We haven't really talked about Bullock's serious rookie problem either. An astronaut as inexperienced as she is has to have an expert Clooney constantly prodding her about what to do. Even if it's a ghost Clooney.

One might see this as a weakness when you compare it to something like ALL IS LOST, where the protagonist is skilled enough to at least attempt to figure out the solution to most of his problems. But to the extent that you're right about the obviousness of most sailing dilemmas vs. the need for explaining space challenges, it's actually pretty smart. Unless you commit to voiceover, one person can't really talk to themselves explaining what they are doing. Two astronauts as experienced as Clooney wouldn't have the need to talk or explain so much. They'd be more like two quiet Redford types. So, in GRAVITY's case, the audience almost needs an inexperienced hero more than the story does.

Though of course, as ever I'm skeptical of rules and limits. I'm not sure that you couldn't push it more, tell an ALL IS LOST type solo survival story in space. One astronaut. No backstory. No voiceover. There are a couple of scripts with this premise floating around and one really promising new novel that takes on a similar challenge.

Parker said...

I have to agree that Bullock's "this is my motivation" speech was a bit jarring.
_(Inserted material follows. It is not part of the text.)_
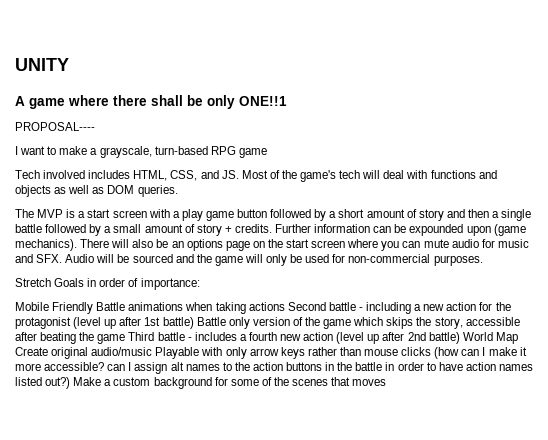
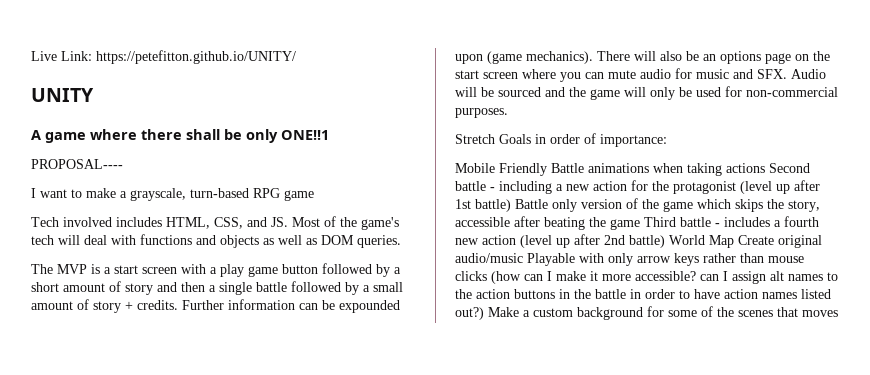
+ Live Link: https://petefitton.github.io/UNITY/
Yes, I'm glad they didn't play it up more, and yes we do need to know something about who this woman is, but to me it felt forced into the story. In this case, might it have worked never to reveal her exact backstory but to just let her make some veiled allusions to it? I think that might have been more intriguing, and more in line with this type of plot, but I can't say for sure if it would have been enough for a broad audience.